__WHAT THE EXERCISE ASKS__: No line before the one holding "padding-left: 20px ->" is wanted; restate word for word that line and all lines after it to the end of the entries, excluding pictures.

=-=-=-=-=

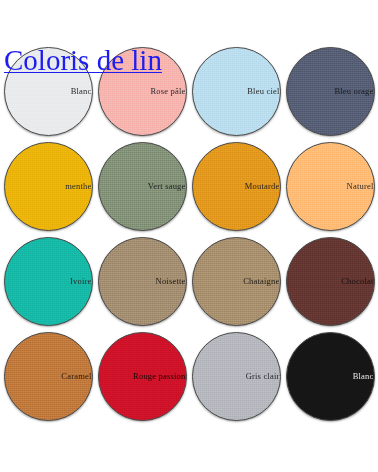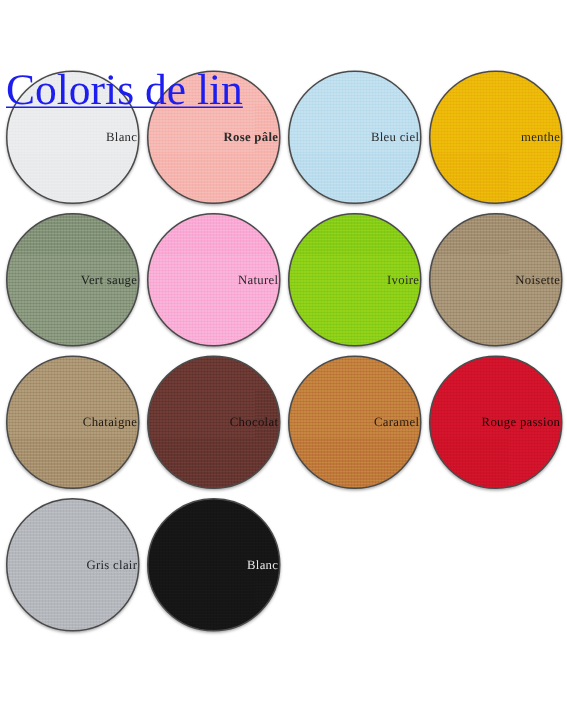"Rose pâle" span.swatch-label { font-weight: bold -> none }
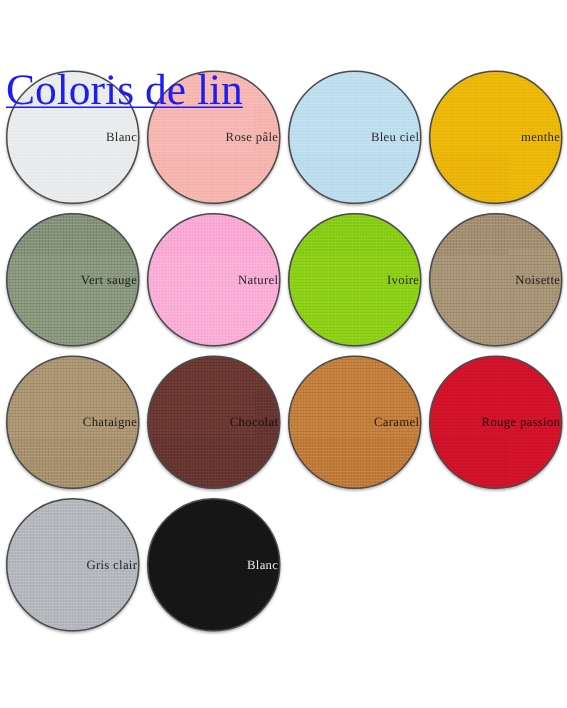"Bleu orage" div.swatch-cell { html: none -> <div> <div> <span>Bleu orage</span> </div> </div> }
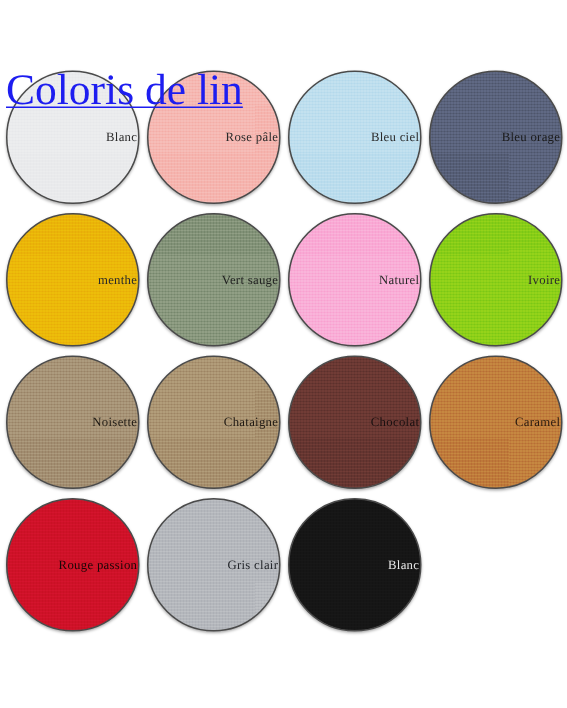"Moutarde" div.swatch-cell { html: none -> <div> <div> <span>Moutarde</span> </div> </div> }
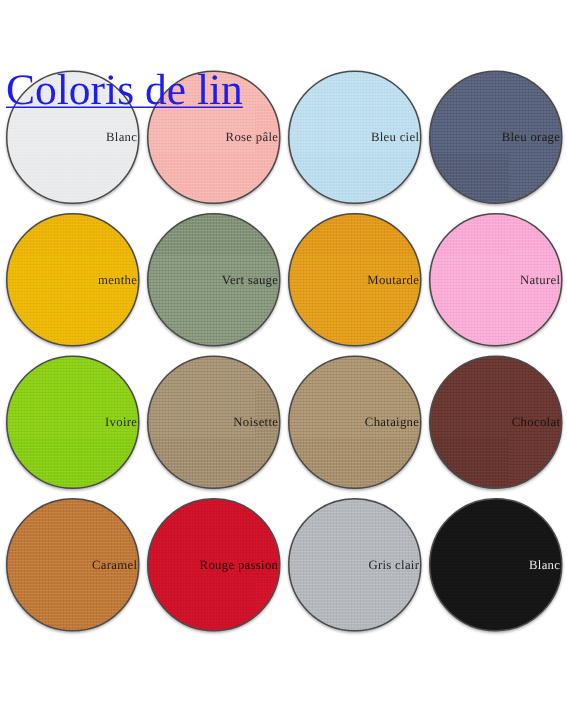"Naturel" div.swatch-disc { background: #f9a8d4 -> #fdba74 }
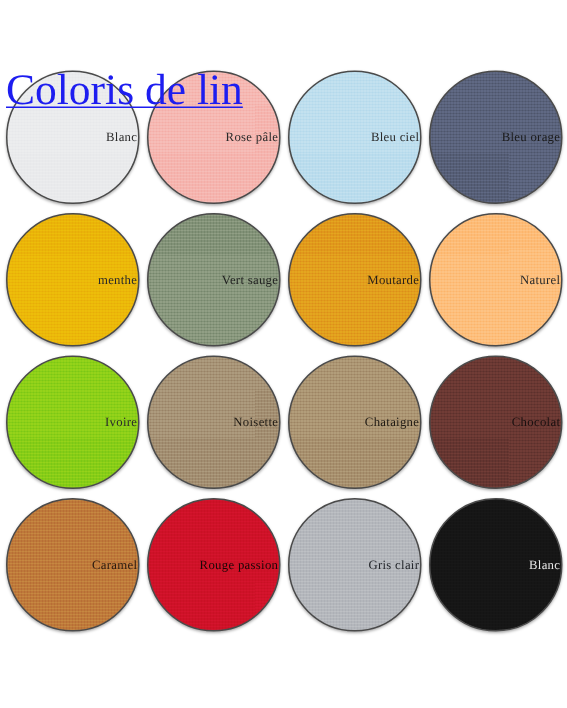"Ivoire" div.swatch-disc { background: #84cc16 -> #14b8a6 }
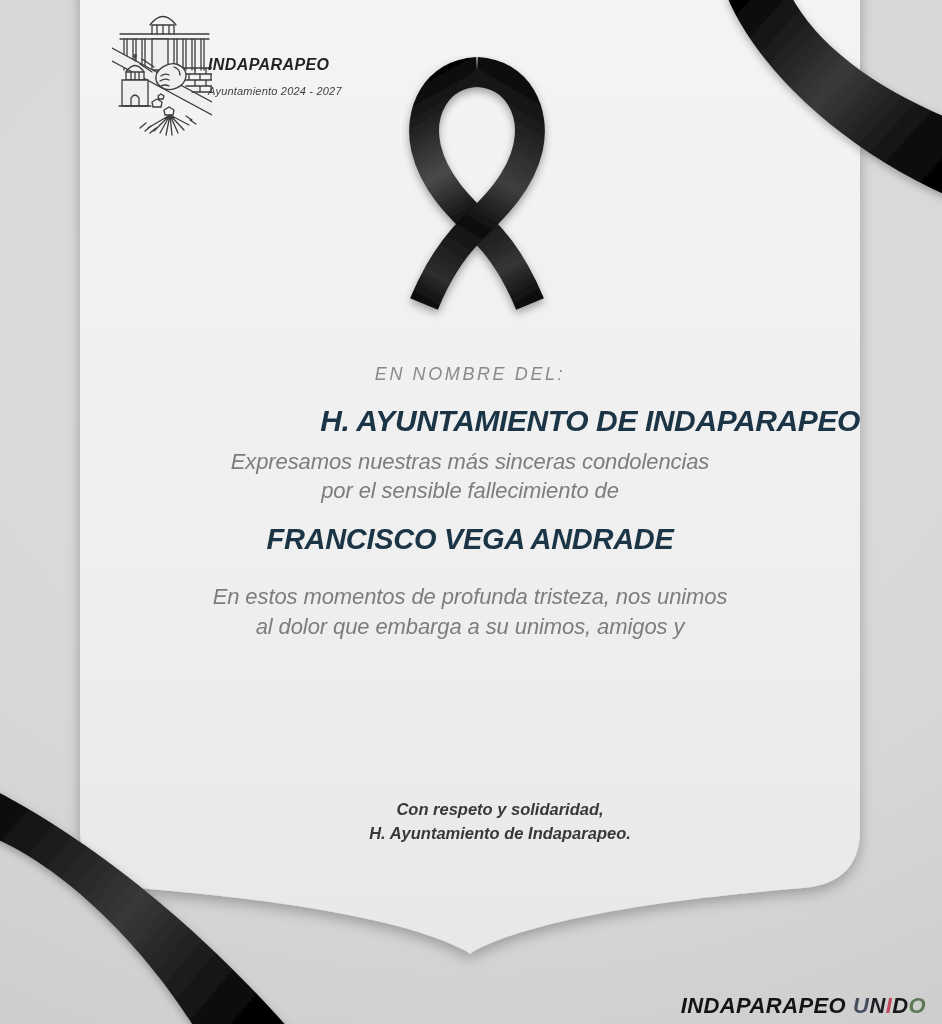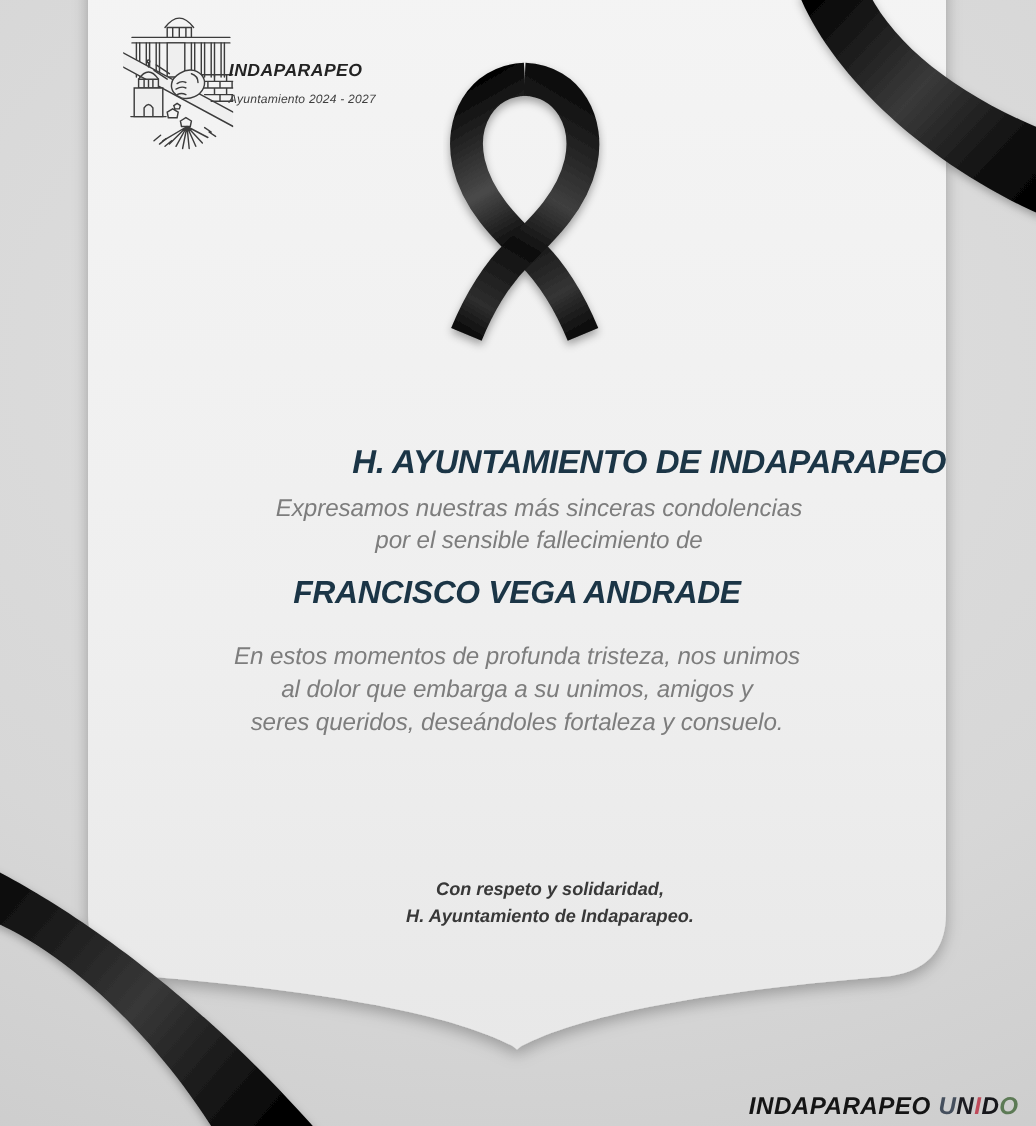"EN NOMBRE DEL:" div.tb { html: none -> <div>EN NOMBRE DEL:</div> }
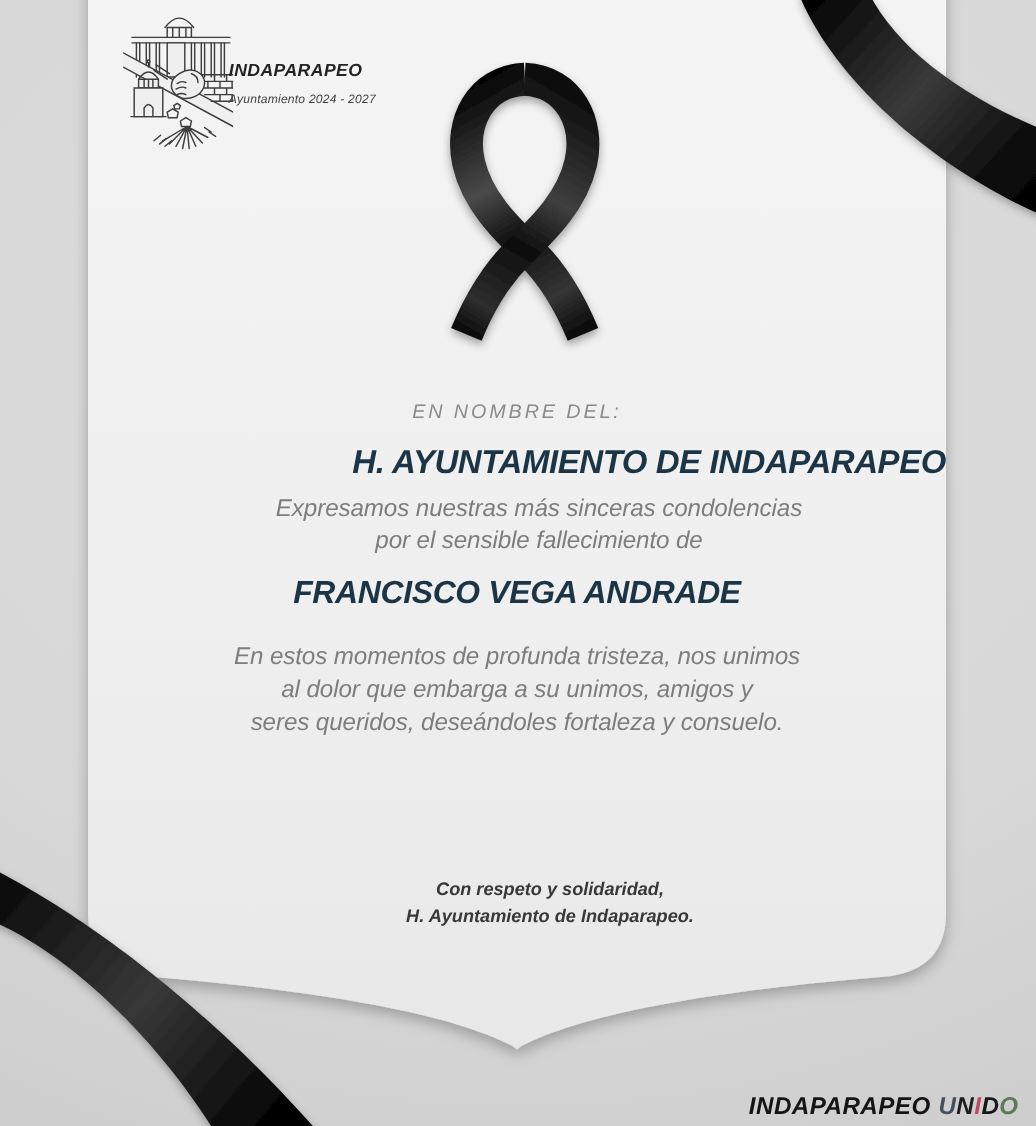"Expresamos nuestras más sinceras" .intro { padding-left: 20px -> none }
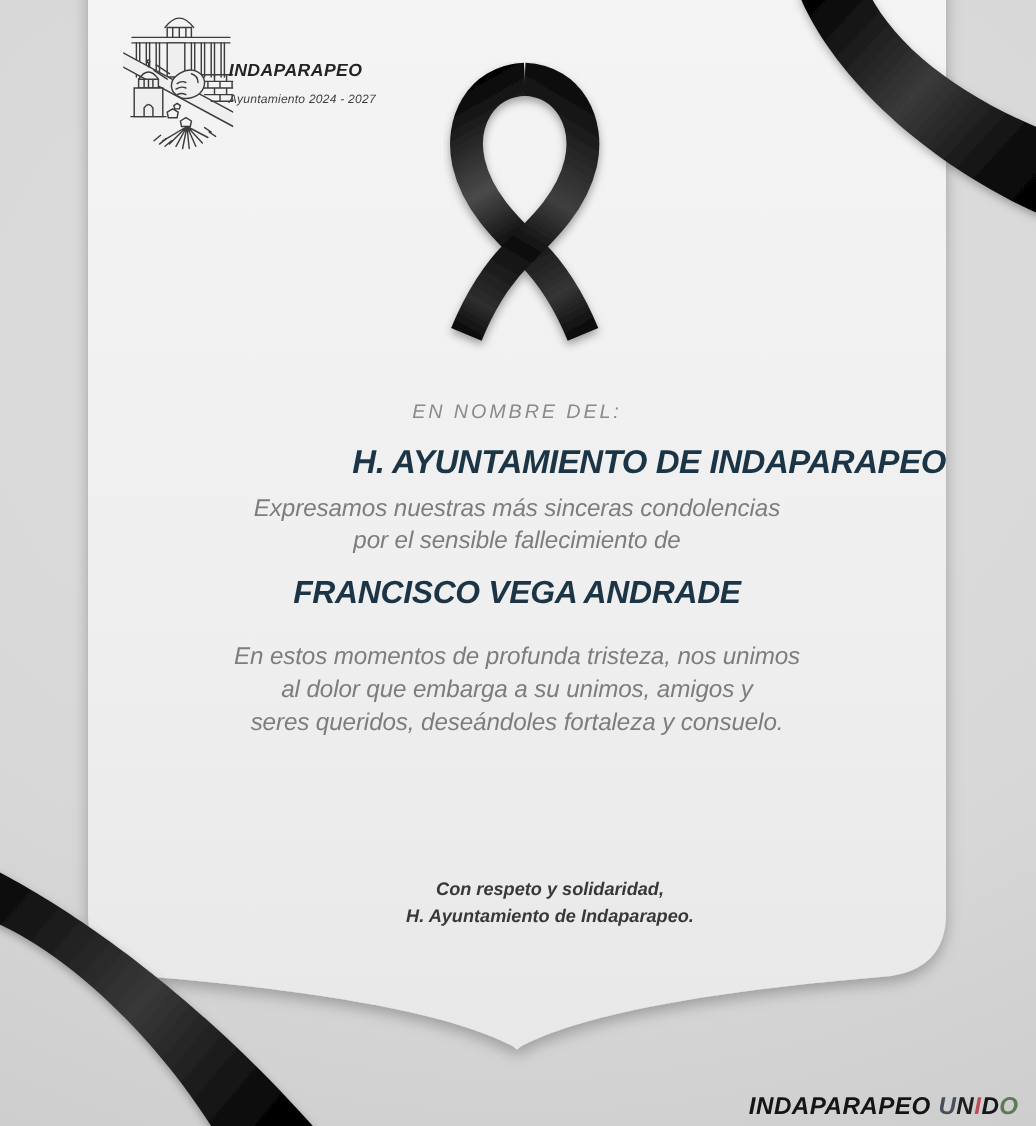"seres queridos, deseándoles fortaleza y" div { html: <div>seres queridos, deseándoles fortaleza y consuelo.</div> -> none }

=-=-=-=-=

__SOLUTION FOR THIS PROBLEM__:
"Expresamos nuestras más sinceras" .intro { padding-left: 20px -> none }
"seres queridos, deseándoles fortaleza y" div { html: <div>seres queridos, deseándoles fortaleza y consuelo.</div> -> none }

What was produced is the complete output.